Desde que la Real Sociedad anunciara la incorporación de Pellegrino Matarazzo el pasado 20 de diciembre, el nuevo entrenador ha demostrado un interés notable por adaptarse no solo a su equipo, que ha superado momentos difíciles, sino también a la cultura vasca. Con una carrera predominantemente forjada en Alemania, donde destacó en clubes como Stuttgart y Hoffenheim, Matarazzo ha comenzado a dejar su huella no solo en el plano táctico, sino también en su deseo de integrarse en la comunidad local.
En su presentación ante los medios, apenas dos días después de ser nombrado, Matarazzo hizo un gesto significativo al saludar en euskera: «Kaixo guztioi, urte berri on!». Este saludo no fue solo una anécdota, sino que simbolizó su deseo de conectar de inmediato con la afición de la Real y con la identidad del club de Gipuzkoa.
Su esfuerzo por aprender el idioma ha sido reconocido en el vestuario. El jugador Álvaro Odriozola, quien se encuentra recuperándose de una lesión, comentó: “Es de agradecer que esté intentando meterse en nuestra sociedad, en la sociedad euskaldun. Está intentando hablar en euskera…”. Este reconocimiento demuestra que Matarazzo está alineado con las señas de identidad del club.
El entrenador también ha realizado guiños culturales a la afición. En vísperas del día de San Sebastián, Matarazzo hizo una curiosa petición a los grupos de tamborradas, sugiriendo que adaptaran sus ensayos para que los aficionados pudieran asistir al partido de copas contra Osasuna, que se celebró el 13 de enero. “Sé que el día 20 hay una gran fiesta aquí, la Tamborrada. ¿Lo he dicho bien?”, comentó con un tono humorístico, mostrando su deseo de implicarse en la rica tradición donostiarra.
Su evolución con el euskera ha sido notable. En una rueda de prensa posterior a una victoria ante el Celta en Anoeta, Matarazzo fue consultado sobre las posibilidades del equipo en Europa y respondió con una expresión que ha resonado entre los seguidores: «Poliki, poliki», lo que refleja su enfoque cuidadoso y metódico hacia los retos. Esta frase se ha convertido en un lema para el entrenador, quien ha destacado su deseo de avanzar con calma y seguridad.

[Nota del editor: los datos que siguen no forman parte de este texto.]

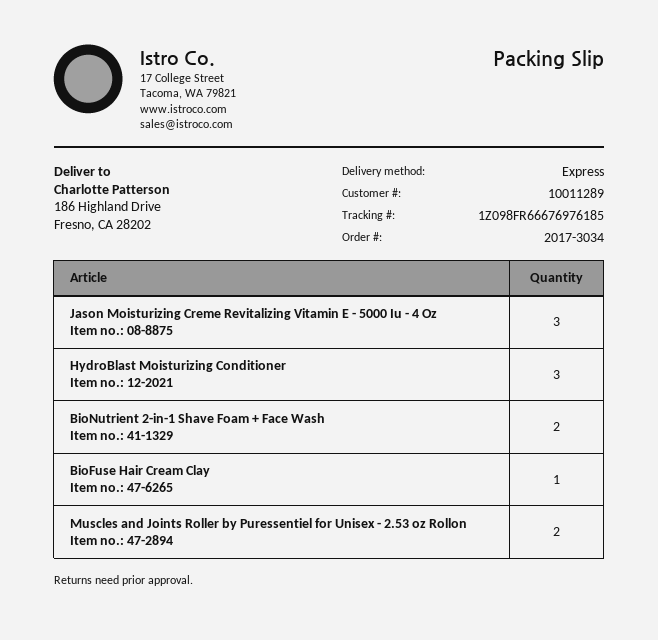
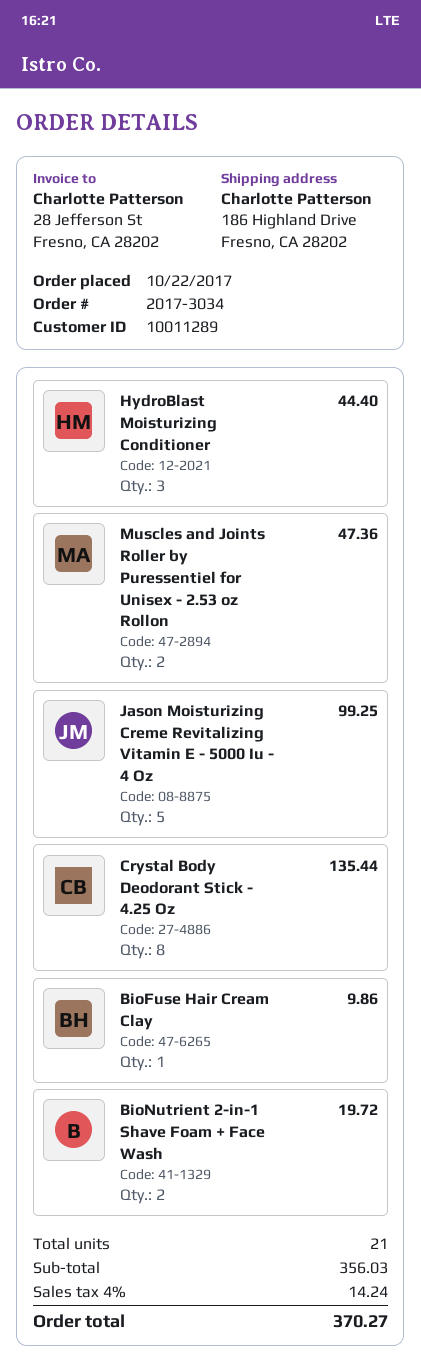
Jason Moisturizing Creme Revitalizing Vitamin E - 5000 Iu - 4 Oz: 3 -> 5
Crystal Body Deodorant Stick - 4.25 Oz: none -> 8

Poco después de un triunfo contra el Athletic en la ida de las semifinales de la Copa del Rey, Matarazzo también compartió su lucha con el euskera. “El euskera es un idioma difícil, pero me enfado muchísimo cuando escucho las preguntas y no las entiendo”, comentó. A pesar de las dificultades, se ha comprometido a aprender, comprando un libro en euskera y practicando con frases cortas en el entorno del club, mostrando un deseo sincero por integrarse en la cultura local.

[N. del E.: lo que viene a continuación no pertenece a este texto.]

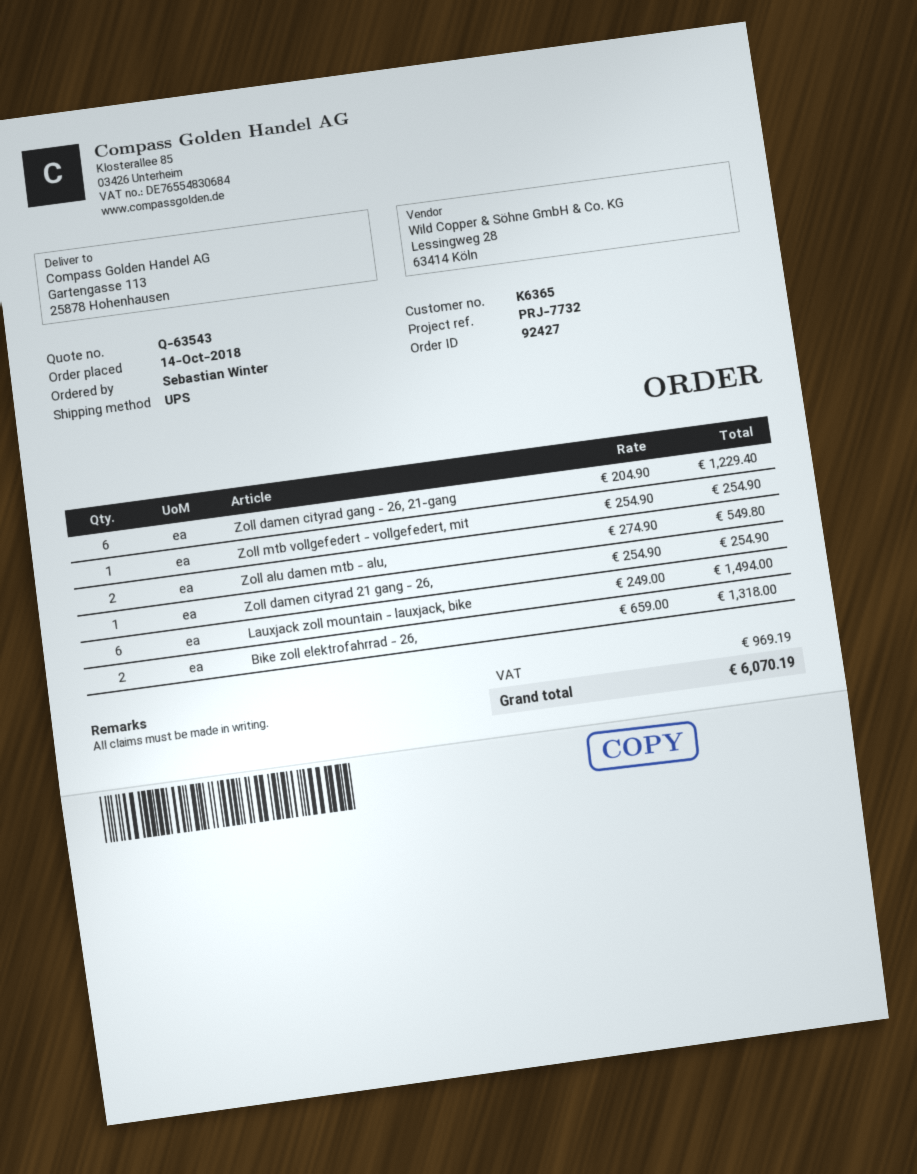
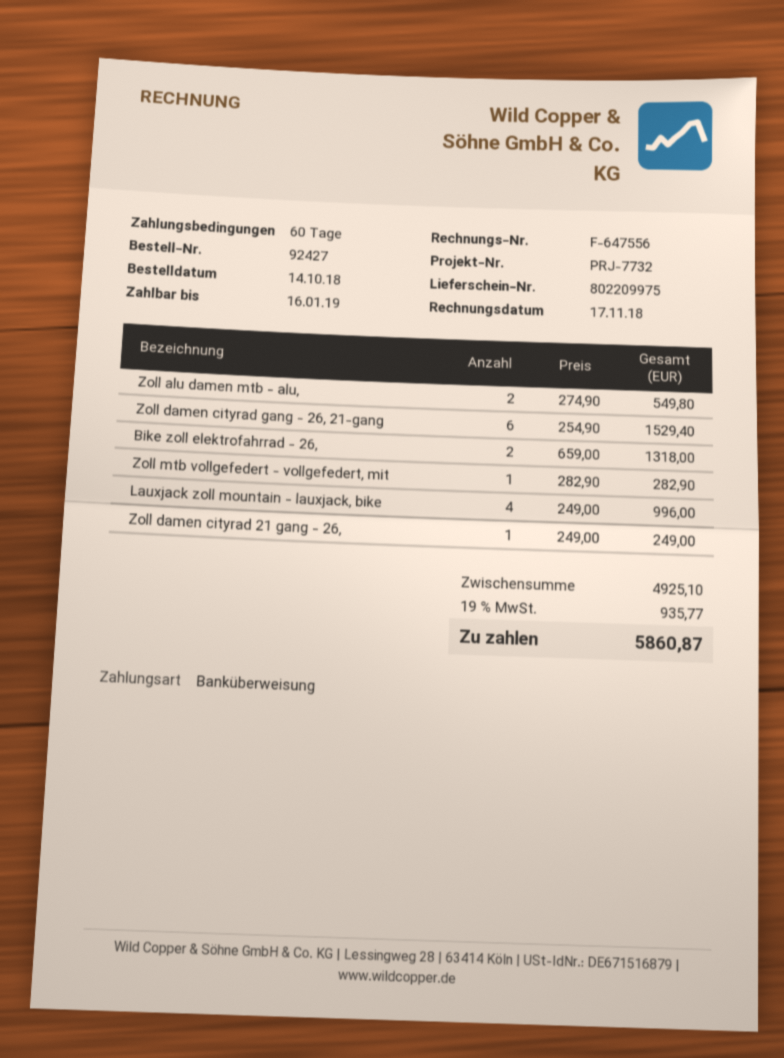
Zoll damen cityrad gang - 26, 21-gang: 6 x 204.90 = 1229.40 -> 6 x 254.90 = 1529.40
Zoll mtb vollgefedert - vollgefedert, mit: 1 x 254.90 = 254.90 -> 1 x 282.90 = 282.90
Zoll damen cityrad 21 gang - 26,: 1 x 254.90 = 254.90 -> 1 x 249.00 = 249.00
Lauxjack zoll mountain - lauxjack, bike: 6 x 249.00 = 1494.00 -> 4 x 249.00 = 996.00
tax: 969.19 -> 935.77
total: 6070.19 -> 5860.87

La adaptación del entrenador no se limita al idioma. Matarazzo ha abrazado costumbres locales como la siesta, haciendo caso a la tradición española de descansar antes de los partidos nocturnos. “Me siento muy poderoso después de la siesta”, expresó, reconociendo su aprecio por la cultura que lo rodea. Sin embargo, la falta de un horario adecuado para descansar en ocasiones ha complicado su disfrute de esta práctica.
En un momento clave, el 20 de febrero, Matarazzo participó en una rueda de prensa sin auriculares por primera vez, atendiendo a los medios en castellano. Aunque reconoció que aún necesitaba tiempo para dominar el idioma, su intento de comunicarse directamente refleja su compromiso por integrarse rápidamente al club y a la sociedad vasca.

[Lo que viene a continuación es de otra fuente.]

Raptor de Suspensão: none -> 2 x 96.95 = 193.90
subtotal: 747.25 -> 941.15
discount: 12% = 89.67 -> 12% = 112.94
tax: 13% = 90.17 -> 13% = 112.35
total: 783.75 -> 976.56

Su confianza en el euskera está en aumento, lo que se evidenció tras un partido en Mallorca cuando respondió simplemente «Ongi» a una periodista que le preguntó cómo se encontraba. Este avance demuestra su determinación por adaptarse a un lenguaje que él mismo ha descrito como complicado.
Después de llevar al equipo a la final de la Copa al vencer al Athletic en Anoeta, Matarazzo evitó especular sobre las opciones del equipo ante el Atlético, afirmando: “La final ya llegará. Como digo siempre, poliki, poliki, paso a paso”. Su respeto por la afición se evidenció cuando habló sobre la energía del recibimiento que recibió, afirmando que “nunca había vivido algo así”.
En resumen, Matarazzo está demostrando que su proyecto en la Real no solo se construye a través de estrategias en el campo, sino también mediante una fuerte conexión con la identidad vasca. Su integración, que avanza “poliki, poliki”, no solo es una cuestión de rendimiento, sino también de humildad y respeto hacia la cultura que ahora representa. Con la vista puesta en la final, el entrenador ha logrado ganarse el corazón de la afición txuri-urdin, que lo ve como un símbolo de unión y esperanza.